[Date Prev][Date Next][Thread Prev][Thread Next]
[Date Index]
[Thread Index]
- Subject: [MANUAL] Lua string splitting by Python semantics
- From: Dirk Laurie <dirk.laurie@...>
- Date: Mon, 28 Aug 2017 07:45:31 +0200
An old issue on this list [1] was settled in Lua 5.3.3.
Up to Lua 5.3.2, string.gmatch and string.gsub had Perl semantics when
the pattern couild match an empty string; from Lua 5.3.3 onwards, they
have Python semantics.
That is to say, after every match of a non-empty string, there used to
be a match of an empty string; this no longer happens.
Lua 5.3.2 Copyright (C) 1994-2015 Lua.org, PUC-Rio
> for j in string.gmatch(";a;", "a*()") do print(j) end
1
3
3
4
Lua 5.3.3 Copyright (C) 1994-2016 Lua.org, PUC-Rio
> for j in string.gmatch(";a;", "a*()") do print(j) end
1
3
4
Although mentioned in a list of changes [2], the manual itself does
not document the change in behaviour (the old behaviour was not
considered to be a bug).
It can be argued that no change to the manual is needed, since it already says:
| a single character class followed by '*', which matches zero or more
| repetitions of characters in the class. These repetition items will always
| match the longest possible sequence;
Nevertheless, the interpretation that the longest possible sequence
includes the position marker was not previously deemed applicable.

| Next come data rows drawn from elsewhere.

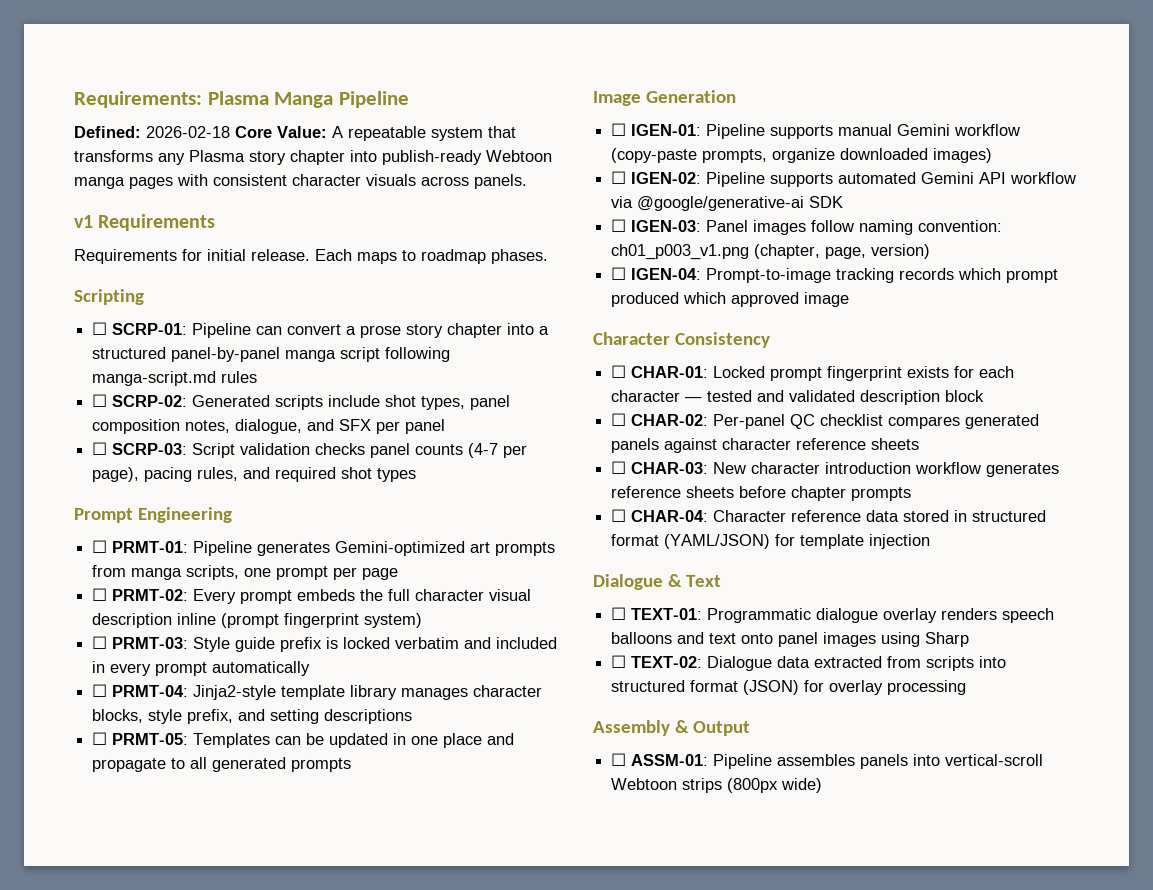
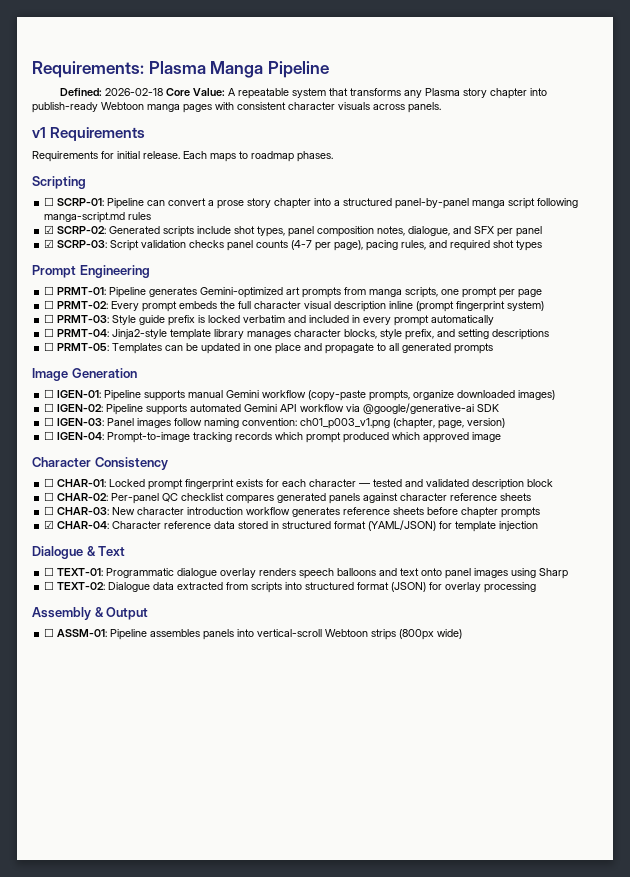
- ☐ SCRP-02: Generated scripts include shot types, panel composition notes, dialogue, and SFX per panel
+ ☑ SCRP-02: Generated scripts include shot types, panel composition notes, dialogue, and SFX per panel
- ☐ SCRP-03: Script validation checks panel counts (4-7 per page), pacing rules, and required shot types
+ ☑ SCRP-03: Script validation checks panel counts (4-7 per page), pacing rules, and required shot types
- ☐ CHAR-04: Character reference data stored in structured format (YAML/JSON) for template injection
+ ☑ CHAR-04: Character reference data stored in structured format (YAML/JSON) for template injection

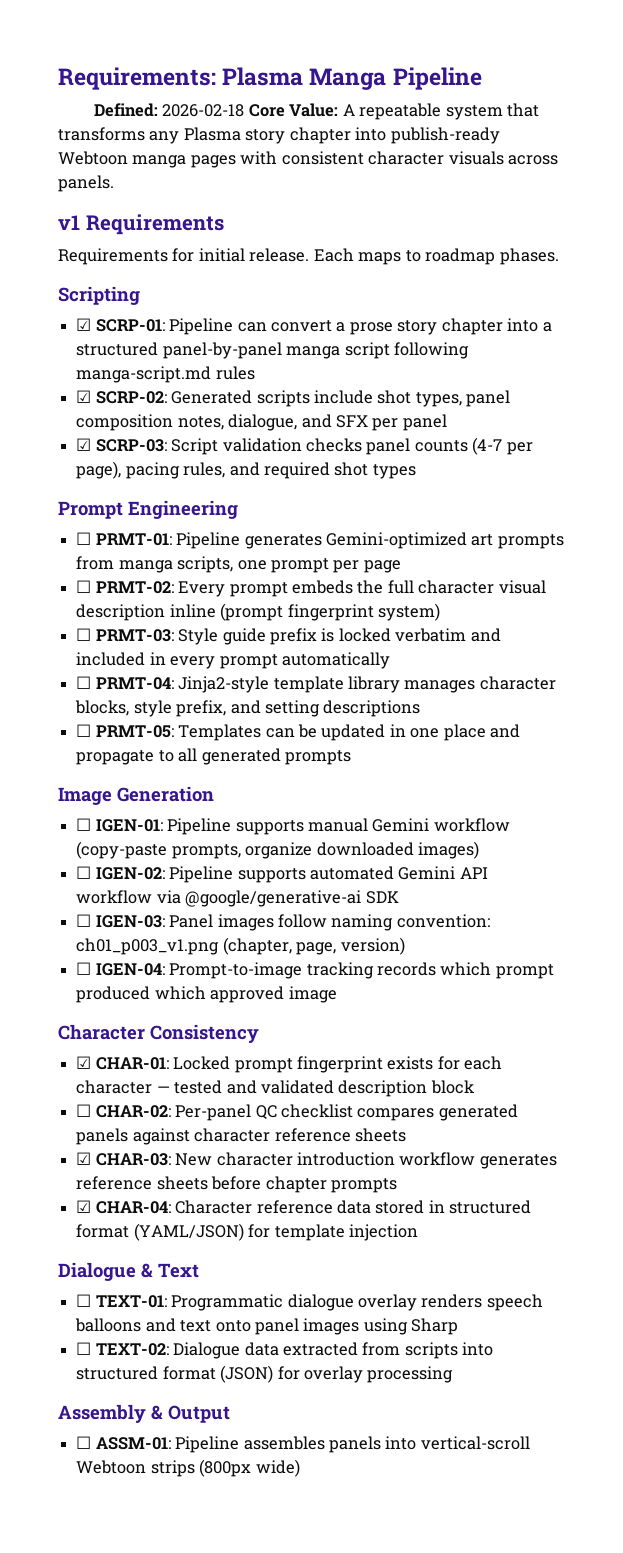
- ☐ SCRP-01: Pipeline can convert a prose story chapter into a structured panel-by-panel manga script following manga-script.md rules
+ ☑ SCRP-01: Pipeline can convert a prose story chapter into a structured panel-by-panel manga script following manga-script.md rules
- ☐ CHAR-01: Locked prompt fingerprint exists for each character — tested and validated description block
+ ☑ CHAR-01: Locked prompt fingerprint exists for each character — tested and validated description block
- ☐ CHAR-03: New character introduction workflow generates reference sheets before chapter prompts
+ ☑ CHAR-03: New character introduction workflow generates reference sheets before chapter prompts

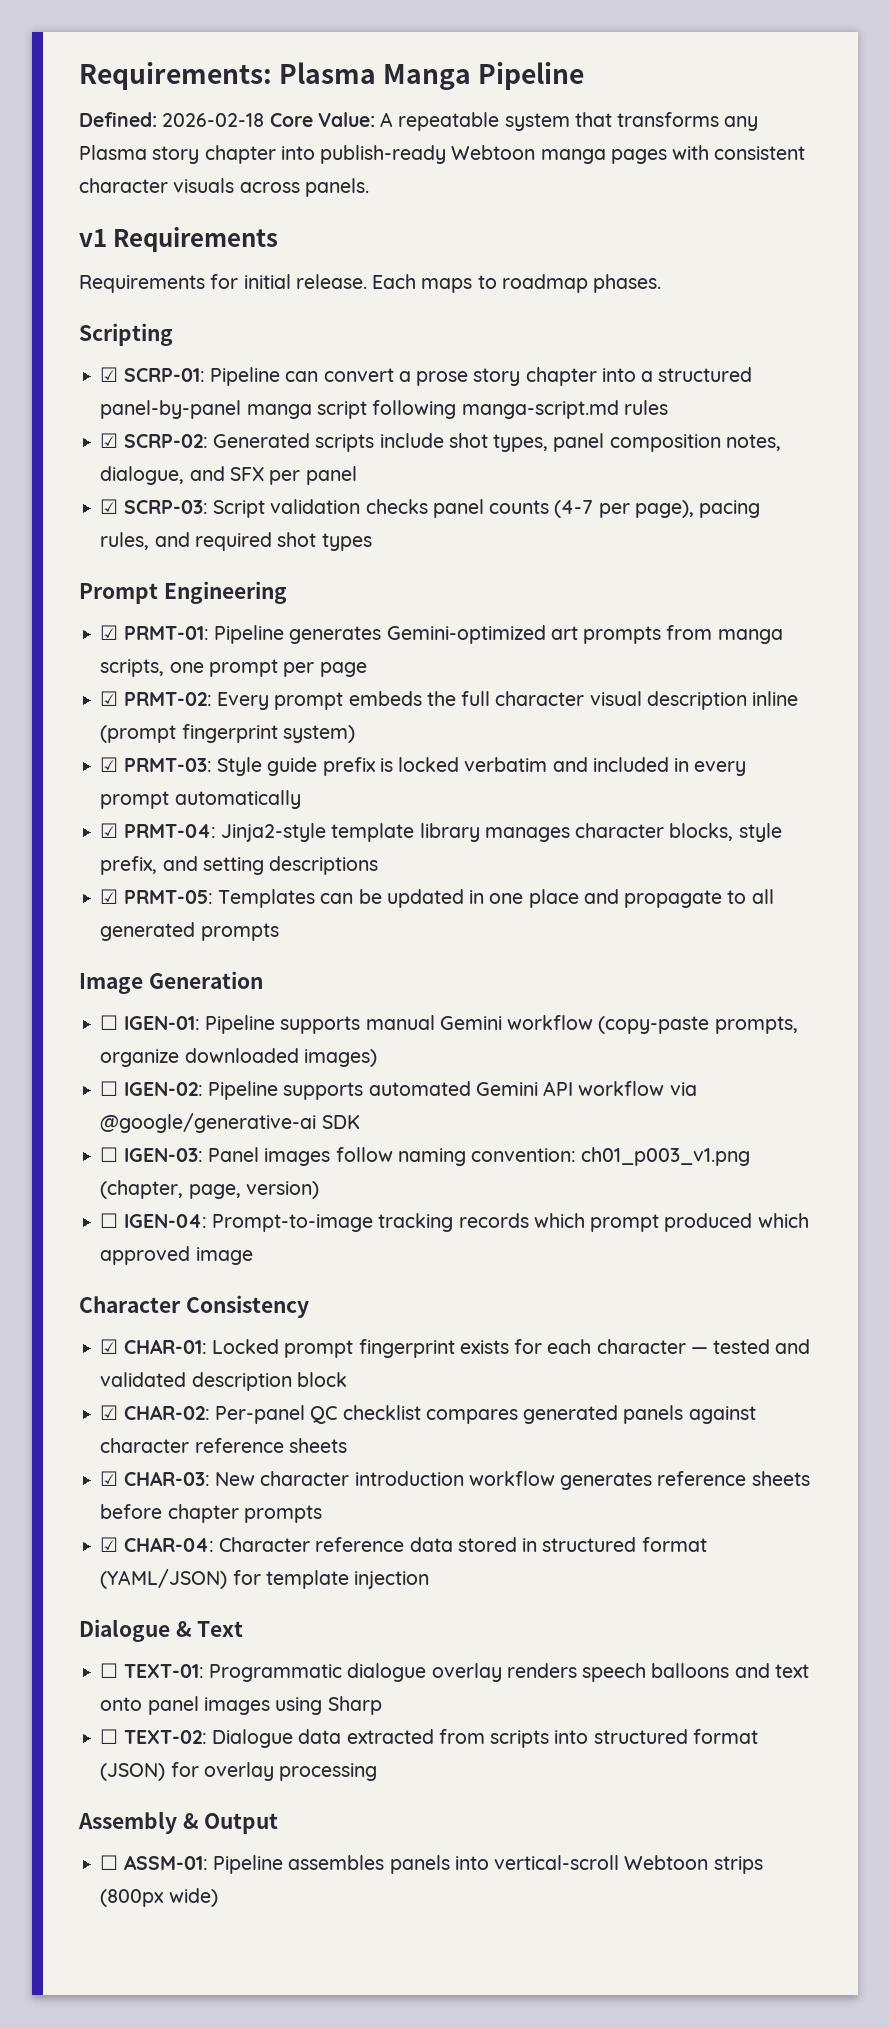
- ☐ PRMT-01: Pipeline generates Gemini-optimized art prompts from manga scripts, one prompt per page
+ ☑ PRMT-01: Pipeline generates Gemini-optimized art prompts from manga scripts, one prompt per page
- ☐ PRMT-02: Every prompt embeds the full character visual description inline (prompt fingerprint system)
+ ☑ PRMT-02: Every prompt embeds the full character visual description inline (prompt fingerprint system)
- ☐ PRMT-03: Style guide prefix is locked verbatim and included in every prompt automatically
+ ☑ PRMT-03: Style guide prefix is locked verbatim and included in every prompt automatically
- ☐ PRMT-04: Jinja2-style template library manages character blocks, style prefix, and setting descriptions
+ ☑ PRMT-04: Jinja2-style template library manages character blocks, style prefix, and setting descriptions
- ☐ PRMT-05: Templates can be updated in one place and propagate to all generated prompts
+ ☑ PRMT-05: Templates can be updated in one place and propagate to all generated prompts
- ☐ CHAR-02: Per-panel QC checklist compares generated panels against character reference sheets
+ ☑ CHAR-02: Per-panel QC checklist compares generated panels against character reference sheets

Since one would like to rely on the new behaviour, some documentation
of it, such as an example demonstrating the use of gmatch to iterate
over the fields of a comma-separated list by the pattern "[^,]*",
would be reassuring.
[1] http://lua-users.org/lists/lua-l/2013-04/msg00825.html
[2] http://lua-users.org/lists/lua-l/2016-05/msg00068.html